Thankfully, Mab doesn’t call him on the lack of enthusiasm, though she should really be used to it by now. Instead, she saunters over to her empty throne, settling down in it despite the lack of adoring court, and gives Harry a thin, cat-like smile. “A mirror,” she says. “Large, ornate, and smuggled out of Egypt while the Sphinx was still young. Its surface can bend time, allowing one to see into the past or future.”

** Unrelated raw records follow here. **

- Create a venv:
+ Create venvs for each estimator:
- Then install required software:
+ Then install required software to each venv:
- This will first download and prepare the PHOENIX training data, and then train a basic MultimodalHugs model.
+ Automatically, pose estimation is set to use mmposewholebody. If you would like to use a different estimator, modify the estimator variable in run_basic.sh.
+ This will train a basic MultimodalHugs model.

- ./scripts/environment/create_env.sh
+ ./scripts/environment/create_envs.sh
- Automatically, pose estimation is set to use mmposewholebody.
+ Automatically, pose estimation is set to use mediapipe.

Shit. There’s a cold, sinking feeling in Harry's chest. Something like that in unknown hands never makes for a good day. “Let me guess,” he says evenly. “Gentleman Johnny’s flexing his art-collecting muscles? The Denarians want to predict the stock market and make a killing? The Summer Queen’s decided she really doesn’t like the status quo after all?”

Mab narrows her eyes at him. “Do not make such accusations, even in jest,” she warns sharply, and Harry hides a wince. “The mirror is in Undertown, in the hands of mortal practitioners. Retrieve it.”

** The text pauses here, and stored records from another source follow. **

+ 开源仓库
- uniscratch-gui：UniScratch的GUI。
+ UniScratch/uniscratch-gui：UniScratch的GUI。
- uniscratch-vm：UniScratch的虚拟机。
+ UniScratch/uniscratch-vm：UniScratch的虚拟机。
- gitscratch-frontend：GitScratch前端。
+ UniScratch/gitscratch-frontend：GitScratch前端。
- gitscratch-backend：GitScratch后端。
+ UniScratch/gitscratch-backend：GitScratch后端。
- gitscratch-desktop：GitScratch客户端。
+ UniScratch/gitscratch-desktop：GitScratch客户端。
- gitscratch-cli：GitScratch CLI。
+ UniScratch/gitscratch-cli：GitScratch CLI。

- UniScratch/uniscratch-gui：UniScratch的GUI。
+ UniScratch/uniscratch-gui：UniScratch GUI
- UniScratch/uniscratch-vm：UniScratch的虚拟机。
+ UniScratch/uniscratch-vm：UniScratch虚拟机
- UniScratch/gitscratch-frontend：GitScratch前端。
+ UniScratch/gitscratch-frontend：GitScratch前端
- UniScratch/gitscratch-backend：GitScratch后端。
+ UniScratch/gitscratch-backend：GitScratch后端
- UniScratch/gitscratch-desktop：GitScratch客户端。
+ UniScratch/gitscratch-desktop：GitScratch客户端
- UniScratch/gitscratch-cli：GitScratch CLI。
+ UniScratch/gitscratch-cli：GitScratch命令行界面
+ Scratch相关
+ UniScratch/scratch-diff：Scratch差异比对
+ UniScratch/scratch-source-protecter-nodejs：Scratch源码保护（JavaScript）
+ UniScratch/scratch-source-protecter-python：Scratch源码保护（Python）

Apparently he’s not getting any more than that. Harry grimaces, and it irks right down to his soul, but he bows and steps back. “Of course, my queen.”

The feeling of Mab’s eyes on his back is like a knife pressed up against his spine, but Harry makes it out of Arctis Tor and back into Chicago without anyone trying to stab him, so that’s at least better than most days he gets dragged into the citadel.

“No more sleeping in Arctis Tor, even when you're tired,” he tells himself, and refuses to feel bad about it. Talking to Mouse is always better, but Mouse is with Maggie, and Harry's not about to pull him away just so he can subject himself to judgmental looks every time he talks.

With a grimace, Harry touches his mother’s pendant, checks the Ways, and then walks a block up, steps sideways into the Nevernever, takes a sharp right, and opens a door right into Undertown, close to the spot where Jenny Greenteeth once held Georgia. The tunnels are quiet, hushed, and Harry can't tell if it’s the Winter Knight’s presence or the threat of whatever the mirror does, but he doesn’t like it either way.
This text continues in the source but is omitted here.